Ante esto, Amy soltó una pequeña risa.

—Rose —murmuró él, atontado ante la risa de su novia.

Para él, Amy era tan linda.

Y entonces, sin mediar palabras, la abrazó suavemente, y Amy por supuesto correspondió el abrazo.

Pasados un par de segundos, Shadow rompió el abrazo con lentitud. Luego, la miró a los ojos con cariño.

—¿Sabes? Quizá si hay un dulce que me gusta —susurró y Amy lo miró con un encantador brillo en sus ojos.

—¿En serio?

—Si.

—¿Más qué el café incluso? —preguntó la eriza de pronto.

—Más que el café —confirmó y Amy soltó un chillido de emoción.

—¡¿Y cuál es su nombre?! ¡Dime, dime! —la voz de Amy tenía mucha emoción.

—Su nombre es tan hermoso, y ni hablar de su sabor que es más que encantador cuando lo pruebo.

Amy estaba que se sacudía en su lugar de la emoción por saber cuál era ese dulce que le encantaba a Shadow incluso más que el café.

Shadow tomó un poco de aire ates de continuar.

—Unos le llaman Amy pero a mí me gusta decirle Rose.

Entonces Amy parpadeó varias veces antes de razonar.

Y una vez procesado todo, su rostro se tiñó de un rojo carmesí a más no poder.

—Espera, ¿Qué? —soltó ella con un tono de sorpresa en su voz.

—Si. Algo que amo de este peculiar dulce es besar sus labios. Es por mucho lo mejor que he probado —declaró para justo después plantar un suave beso en los labios de la eriza.

En respuesta Amy se quedó paralizada en su lugar, procesando tal declaración.

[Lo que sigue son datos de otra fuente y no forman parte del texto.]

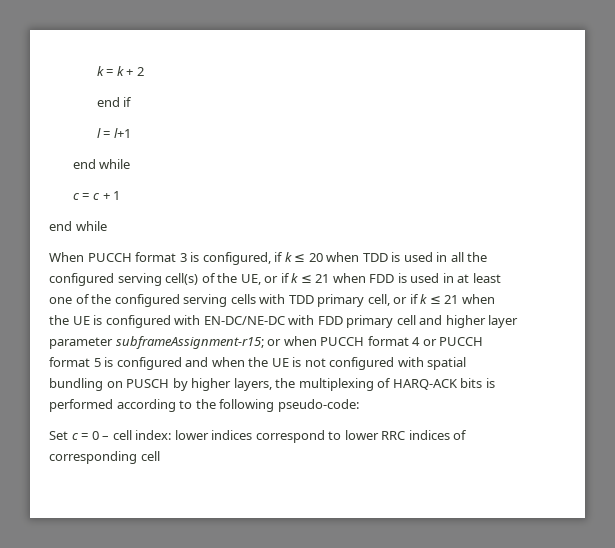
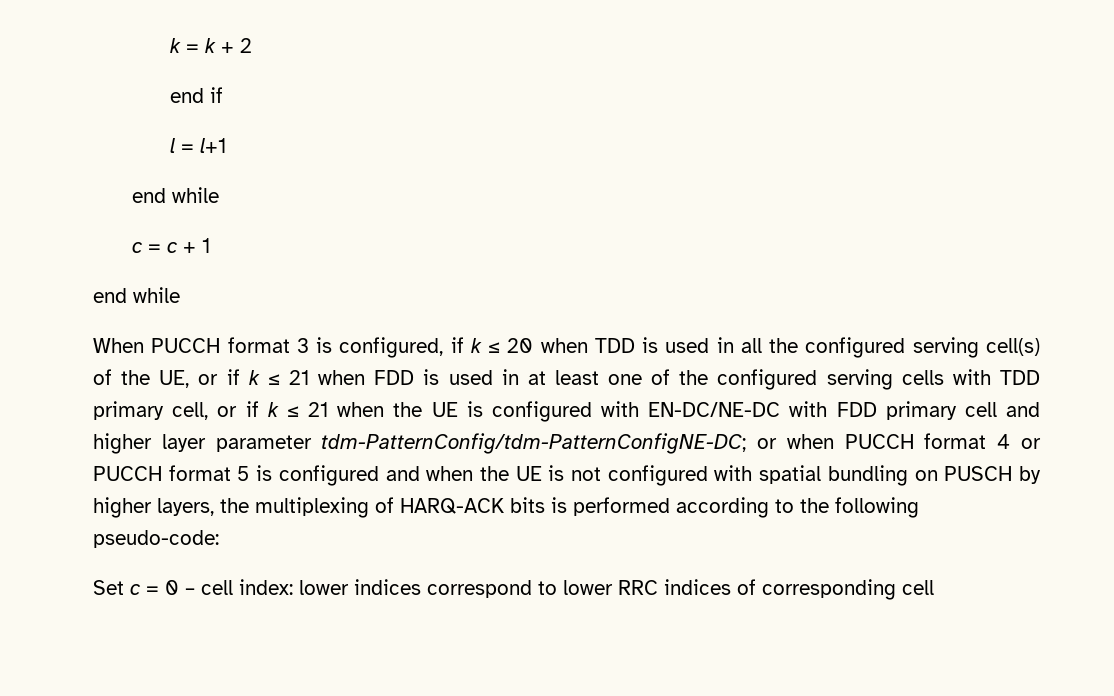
- When PUCCH format 3 is configured, if k ≤ 20 when TDD is used in all the configured serving cell(s) of the UE, or if k ≤ 21 when FDD is used in at least one of the configured serving cells with TDD primary cell, or if k ≤ 21 when the UE is configured with EN-DC/NE-DC with FDD primary cell and higher layer parameter subframeAssignment-r15;
+ When PUCCH format 3 is configured, if k ≤ 20 when TDD is used in all the configured serving cell(s) of the UE, or if k ≤ 21 when FDD is used in at least one of the configured serving cells with TDD primary cell, or if k ≤ 21 when the UE is configured with EN-DC/NE-DC with FDD primary cell and higher layer parameter tdm-PatternConfig/tdm-PatternConfigNE-DC;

—¡Shadow! —exclamó ella una vez reaccionó, con su rostro sonrojadas a más no poder—. ¡Tonto! —le dijo solo para acto seguido abrazarlo.

En respuesta, Shadow le acarició con suavidad las púas.

—Te amo —susurró él, con la voz llena de cariño, abrazando con su otra mano libre a Amy.

Ante esto, Amy solo lo abrazó más fuerte.

—También te amo —dijo ella finalmente.